Через несколько лет явился Равиль, точно так же, как когда-то к Медее, – поздним вечером ранней весны, и тогда Георгий достал из сундучка завещание и показал Равилю. Однако прошло еще несколько лет, прежде чем Равиль получил этот дом. Два года шел нелепый судебный процесс, чтобы переоформить дом, и произошло это в конце концов исключительно благодаря настойчивости Георгия, дошедшего до республиканской инстанции, чтобы Медеино завещание было признано действительным. С тех пор все поселковые считали его сумасшедшим.

Сейчас ему исполнилось шестьдесят, он по-прежнему крепок и силен. При постройке дома ему много помогали Равиль с братом. Когда дом был поставлен, поселковые переменили свое мнение и теперь говорят, что Георгий страшно хитрый: вместо ветхого дома Медеи получил новый, в два раза больший.

Вечер мы провели в этом доме. Летняя кухня очень похожа на Медеину, стоят те же медные кувшины, та же посуда. Нора научилась собирать местные травы, и так же, как в старые времена, со стен свисают пучки подсыхающих трав.

Многое переменилось за это время, семья еще шире разлетелась по свету. Ника давно живет в Италии, вышла замуж за богатого толстяка, остроумного и обаятельного, выглядит матроной и страшно любит, когда в ее богатый дом в Равенне приезжают родственники из России.

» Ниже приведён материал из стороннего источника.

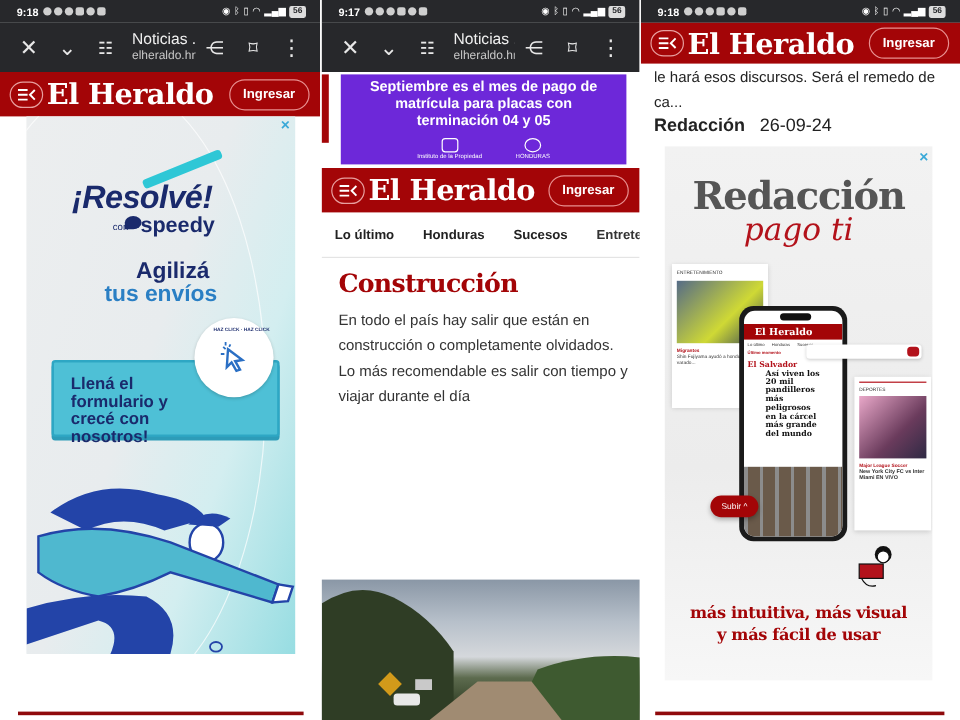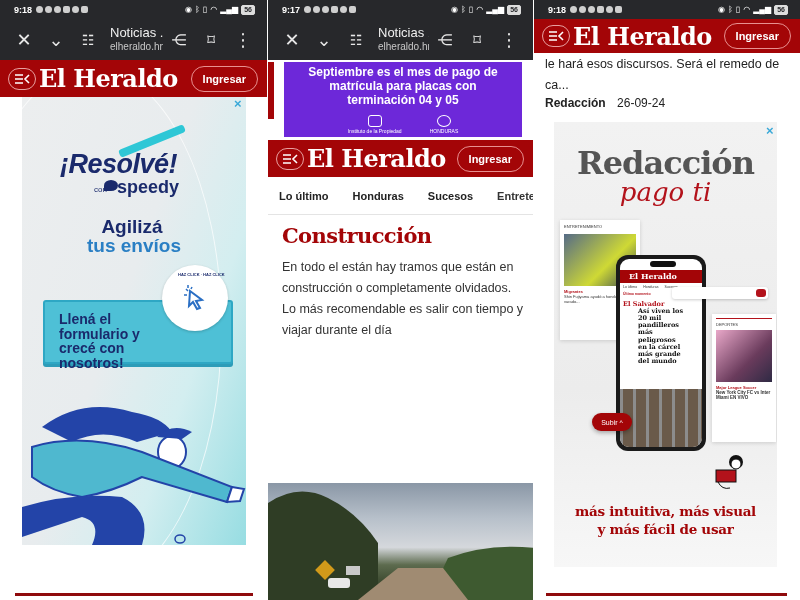"Redacción 26-09-24" .p3 .meta { font-size: 12px -> 15px }
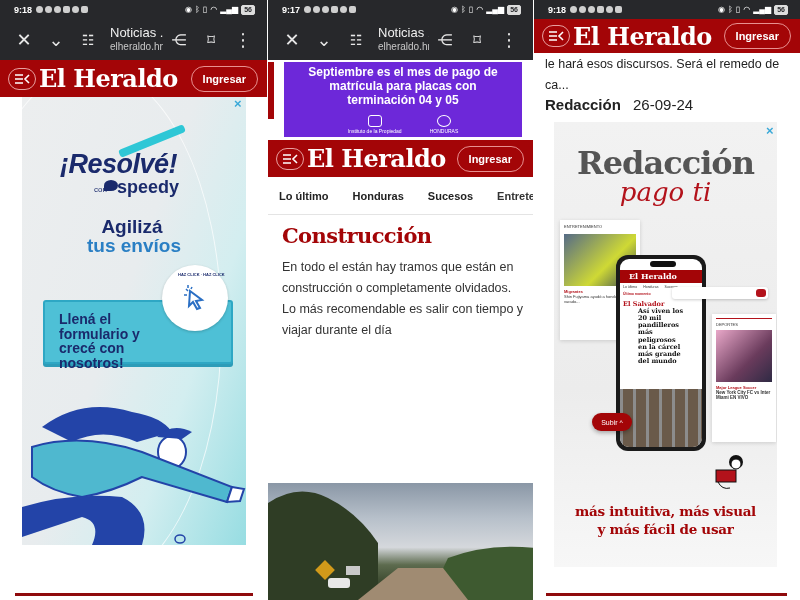"Agilizá" .ad1 .agil { left: 0 -> 12px }
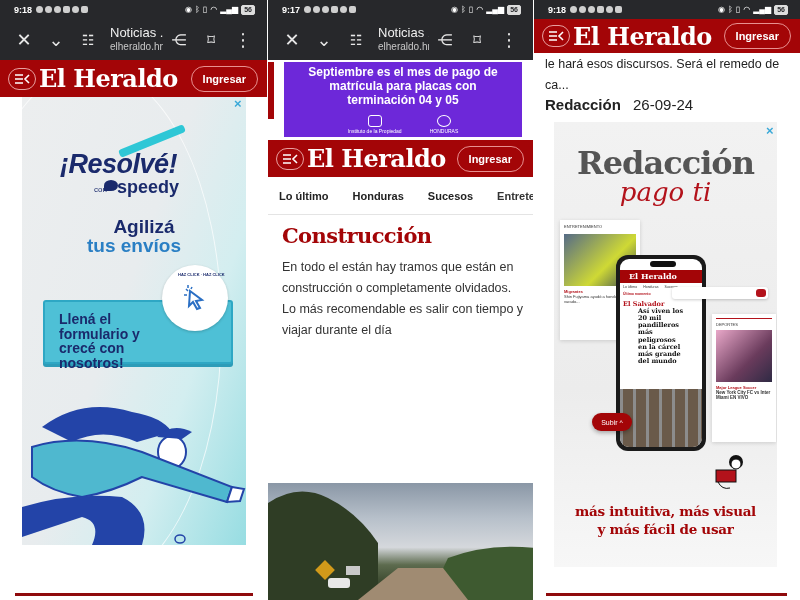"En todo el están hay" div.summary { text: están hay tramos -> país hay salir }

Лизочка тоже живет в Италии, а вот Катя в Италии не прижилась. Как это иногда случается с полукровками, она страшная русофилка. Вернулась в Москву, живет на Усачевке, и рыженькая девочка, которая скандалила во дворе, – ее дочка.

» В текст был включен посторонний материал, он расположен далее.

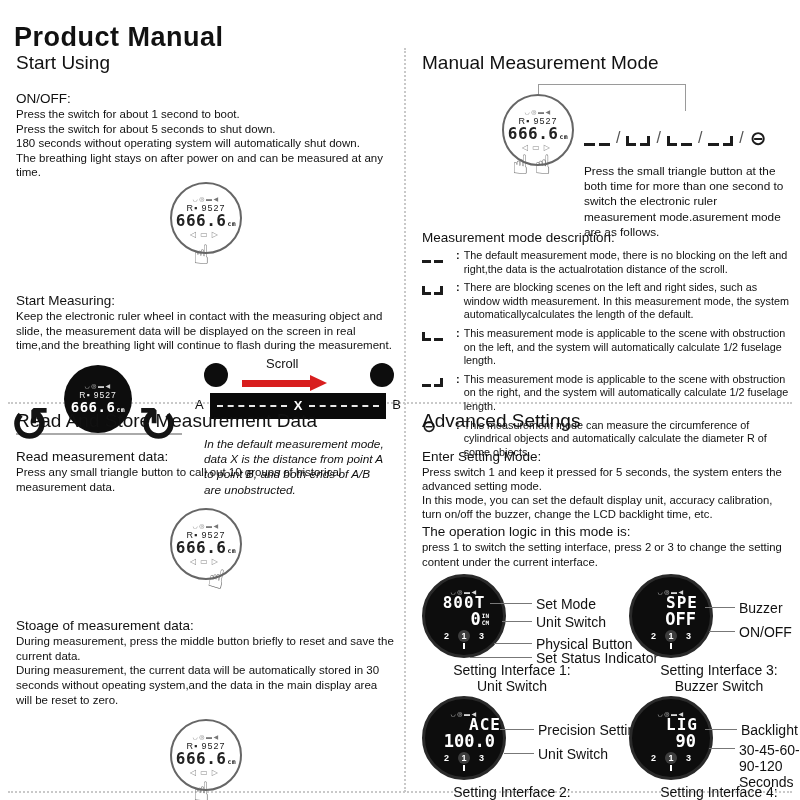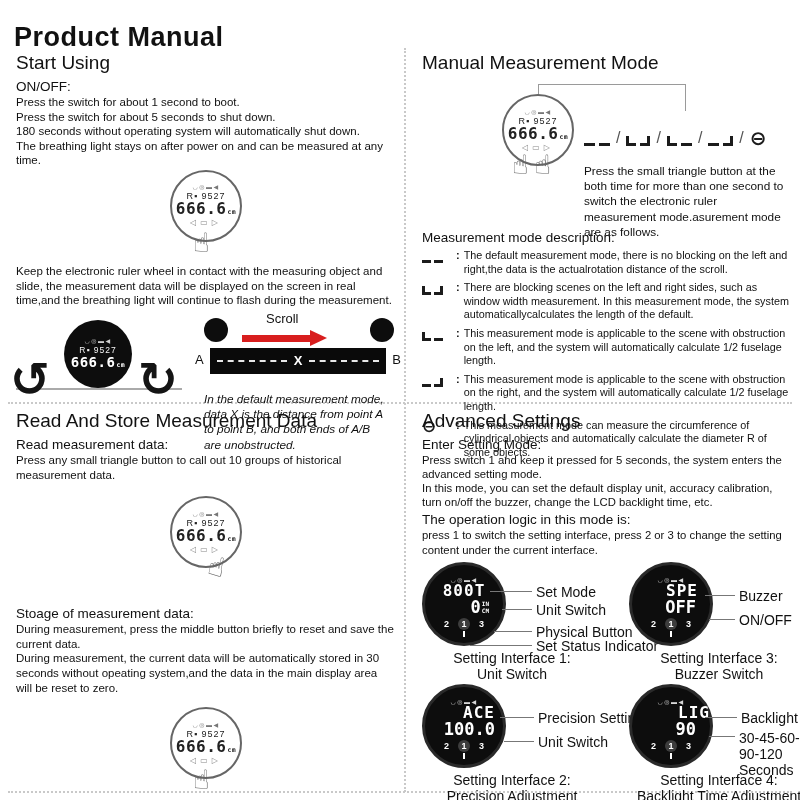"ON/OFF:" .sublabel { margin: 5px 0 1px -> 17px 0 1px }
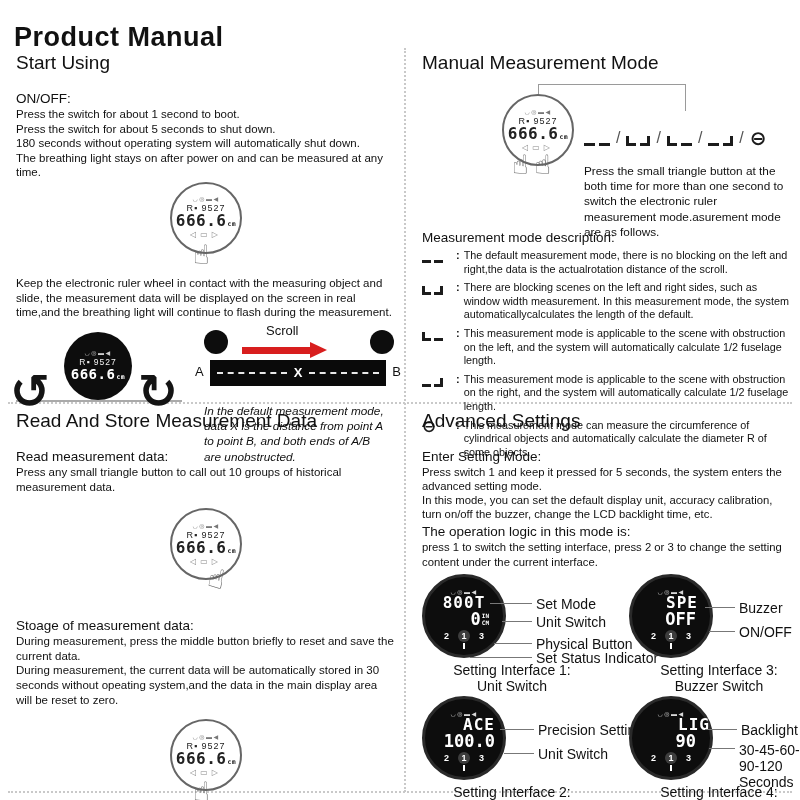"Start Measuring:" div.sublabel { html: none -> <div>Start Measuring:</div> }
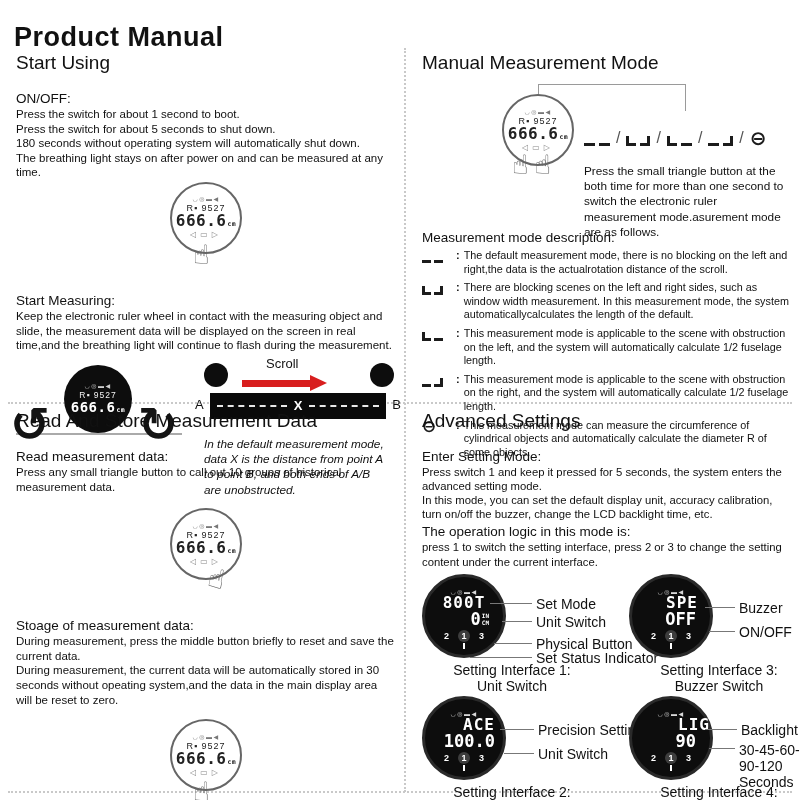"ACE" div.if-top { padding-right: 8px -> 2px }
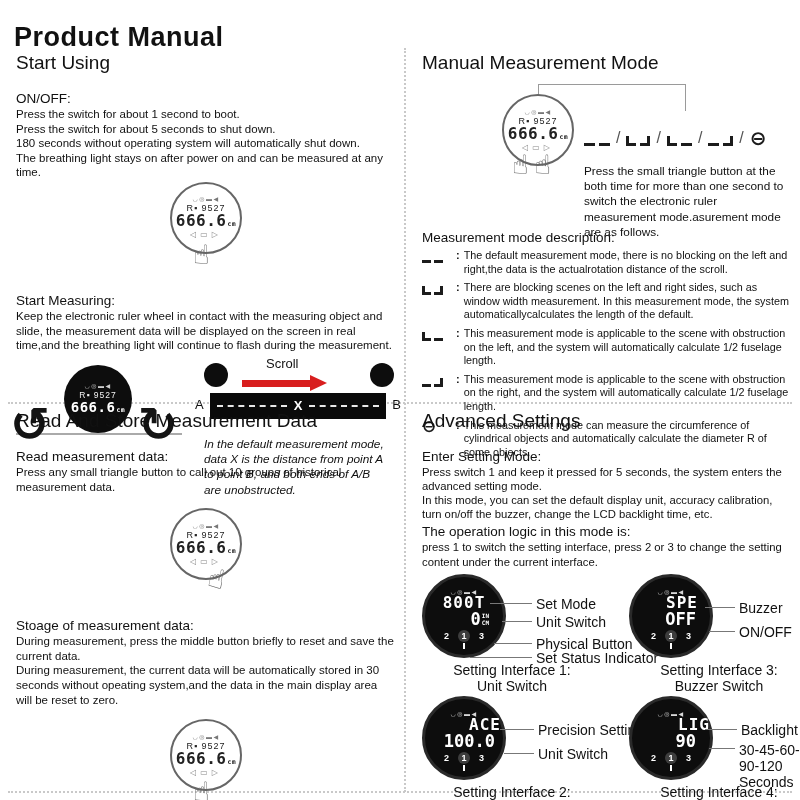"LIG" div.if-top { padding-right: none -> 12px }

Алик Большой стал американским академиком и, того и гляди, осчастливит человечество лекарством от старости, а вот Алик Маленький после окончания Гарвардского университета подался «в евреи», изучил иврит, надел кипу, отрастил пейсы и теперь заново учится в Бней-Брак, еврейской академии под Тель-Авивом.

Алик через несколько лет после переезда в Америку издал сборник Машиных стихов.

Георгий принес нам эту книжечку, на первой странице ее портрет, сделанный с любительской фотографии ее последнего крымского лета. Она обернулась и смотрит в объектив с радостным изумлением. Стихи ее оценивать я не берусь – они часть моей жизни, потому что то последнее лето я тоже провела с моими детьми в Поселке, в доме Медеи.